Avoid cluttering the very beginning of the article with pronunciations or unusual alternative names. This is distinctly at odds with the wider guideline, MOS:LEADALT.
Medical statements are much more likely than the average statement to be challenged, thus making citation mandatory. This text is at odds with LEAD (see example at Talk:Schizophrenia). Text that must be cited is clearly discussed in broader guidelines: no evidence that medical content is any different has been presented. That overcited leads aid the reader has been rejected by the broader community, and medicine is not an exception.
The final sentence at WP:MEDLEAD indicates why these deviations from WP:LEAD have been introduced: To facilitate broad coverage of our medical content in other languages, the translation task force often translates only the lead, which then requires citations. Translation to other languages may be a laudable goal, but to facilitate a non-English-Wikipedia project, restrictions in medical articles that go beyond WP:V and LEAD are being added to MEDMOS, resulting in deterioration of leads on en.wikipedia. The chart does not contain information unique to medical content.
Medicine project guidelines must remain consistent with Wikipedia's broader guidelines. If the Wikipedia community wants to force citations and short sentences in a set order into leads for purposes of translation to other languages, that should be accomplished at WP:LEAD, not within the guidelines of one Wikiproject. SandyGeorgia (Talk) 22:10, 22 December 2019 (UTC)[reply]
Reject RfC wording as a leading question where there is only one right answer. However, this is not the website to argue that the rules must be followed without exception. Is there any actual problem apart from pointless arguments about whether complex jargon (because it's an encyclopedia) is preferable to comprehensible wording, or whether the rule about no-citations-in-lead is mandatory? Are Pokemon articles really the same as medical articles? Johnuniq (talk) 22:40, 22 December 2019 (UTC)[reply]
Reject RfC Adding a second even more leading question doesn't make the first question less leading. Also "agreement" or "sync" are not the important question but whether something is permitted in which case consensus would prevail. AlmostFrancis (talk) 00:00, 23 December 2019 (UTC)[reply]

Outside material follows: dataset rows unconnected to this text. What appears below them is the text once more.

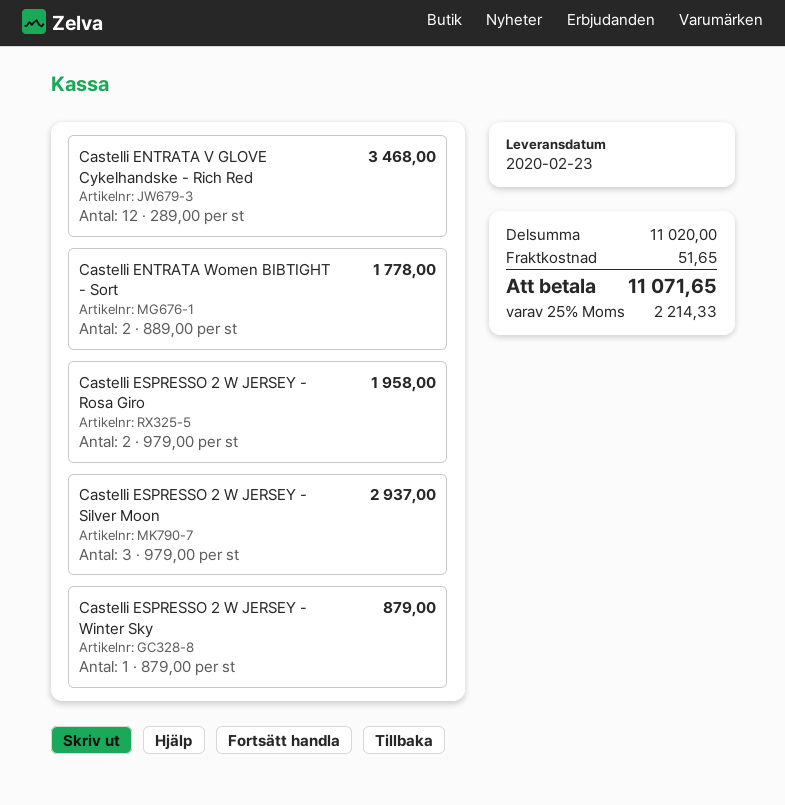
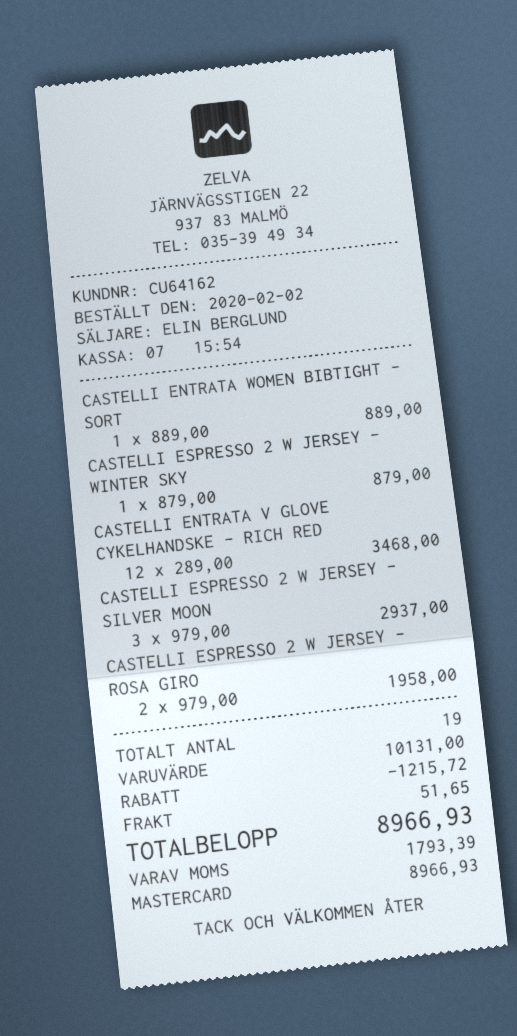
Castelli ENTRATA Women BIBTIGHT - Sort: 2 x 889.00 = 1778.00 -> 1 x 889.00 = 889.00
subtotal: 11020.00 -> 10131.00
discount: none -> 1215.72
tax: 2214.33 -> 1793.39
total: 11071.65 -> 8966.93

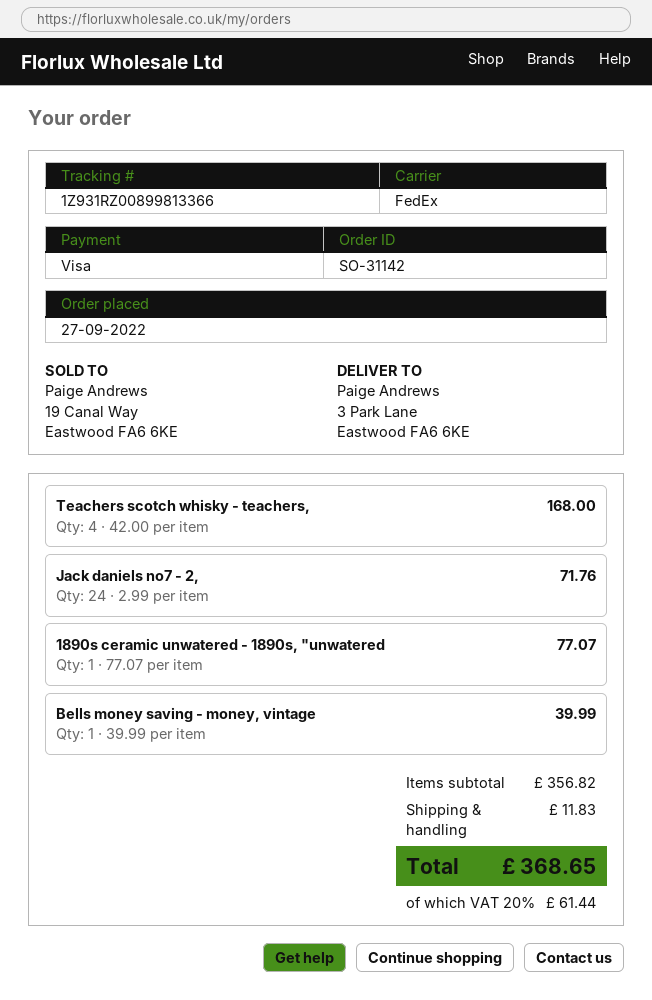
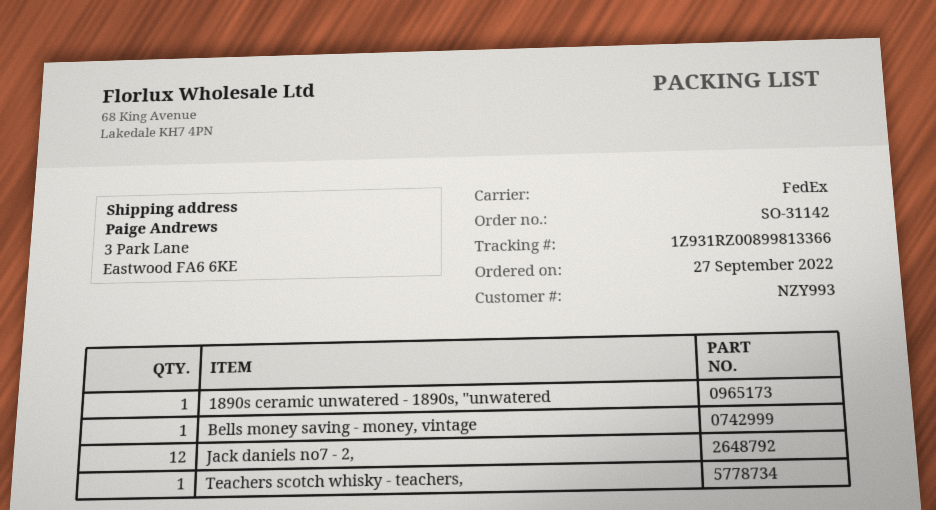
Teachers scotch whisky - teachers,: 4 -> 1
Jack daniels no7 - 2,: 24 -> 12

Yes in sync however we are here to write an encyclopedia We have a guideline that says "The content in articles in Wikipedia should be written as far as possible for the widest possible general audience." which is similar to saying "The lead of an article, if not the entire article, should be written as simply as possible without introducing errors or ambiguity." This was discussed in 2015 when this text was added.[1] Wikipedia has received a lot of criticism, both in the academic[2][3] and lay press, for being overly complicated. We are not talking about writing the entire article to a grade 6 or 8 reading level (or any of the article for that matter). What we are discussing is trying to approach a grade 12 reading level for the leads which we have made progress on over the last 5 years in the area of medicine.[4] Translation is tremendously important. Our mission is to provide "every single person on the planet... free access to the sum of all human knowledge". This helps achieve that. The medical translation effort has resulted in more than 6 million words of text being translated. User:Subas Chandra Rout has translated more than 1,000 of these leads into Odia, a language spoken by about 40 million people, in which machine translate does not exist, and in which basically no medical content previously existed online. Efforts to try to isolate English Wikipedia from collaborating with other language versions is disappointing. Doc James (talk · contribs · email) 01:41, 23 December 2019 (UTC)[reply]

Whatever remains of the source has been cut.